### TASK:
Retype only the lines from the top of the records to the line with "[45,375,146,389] Or install", including that line but none of the pictures.

### Before-and-after change records:
□ □ □ □ □

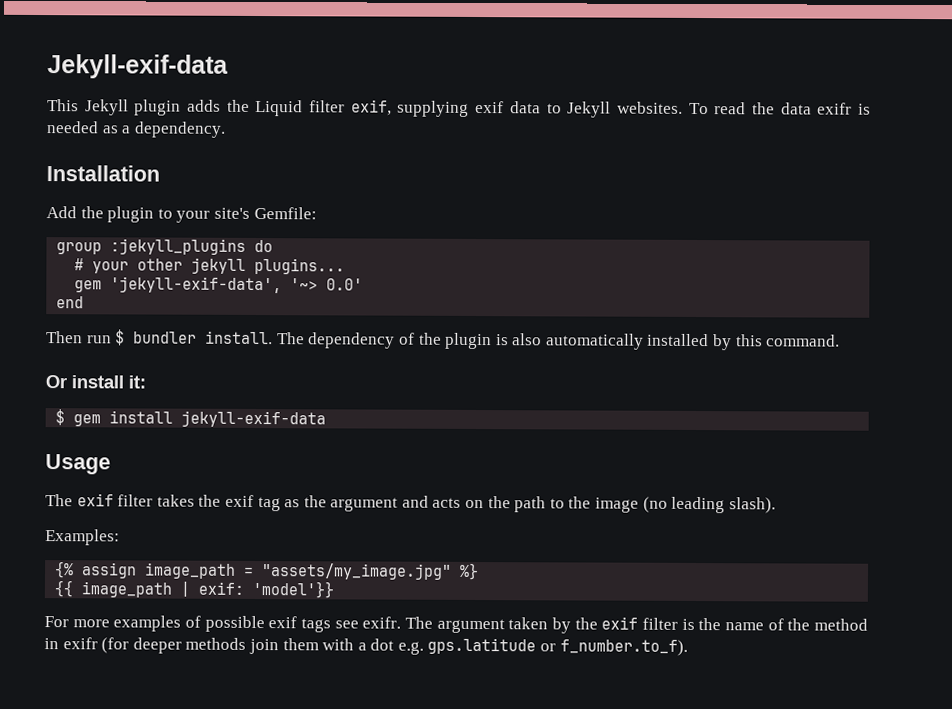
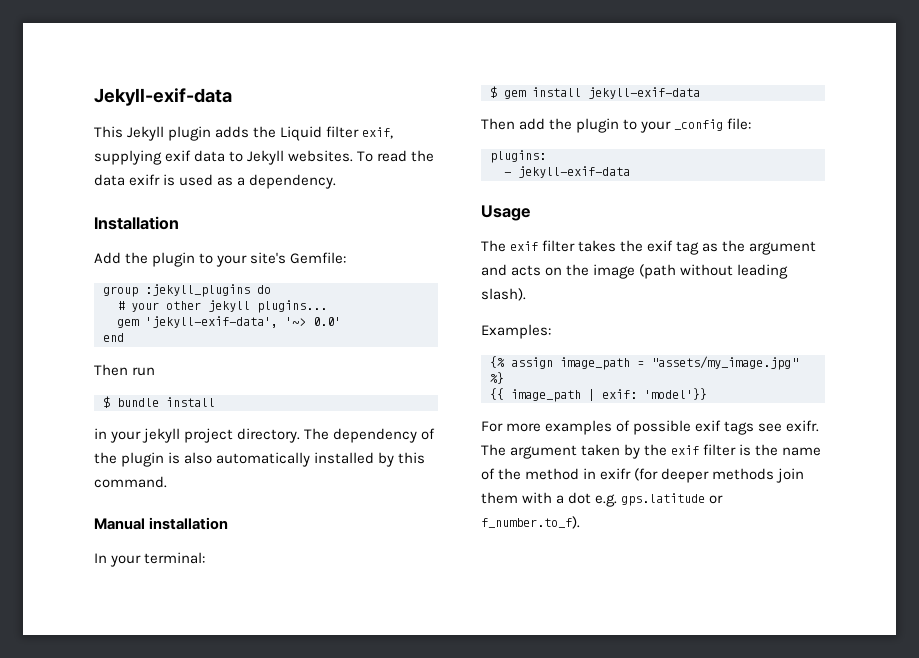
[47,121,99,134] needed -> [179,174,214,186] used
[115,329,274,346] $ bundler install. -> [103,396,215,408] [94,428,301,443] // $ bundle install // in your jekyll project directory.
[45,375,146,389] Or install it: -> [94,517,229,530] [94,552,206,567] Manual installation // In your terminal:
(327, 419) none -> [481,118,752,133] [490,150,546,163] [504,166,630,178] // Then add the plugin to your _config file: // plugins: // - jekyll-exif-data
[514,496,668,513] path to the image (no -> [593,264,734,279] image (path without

□ □ □ □ □

### OUTPUT OF THE TASK:
[47,121,99,134] needed -> [179,174,214,186] used
[115,329,274,346] $ bundler install. -> [103,396,215,408] [94,428,301,443] // $ bundle install // in your jekyll project directory.
[45,375,146,389] Or install it: -> [94,517,229,530] [94,552,206,567] Manual installation // In your terminal:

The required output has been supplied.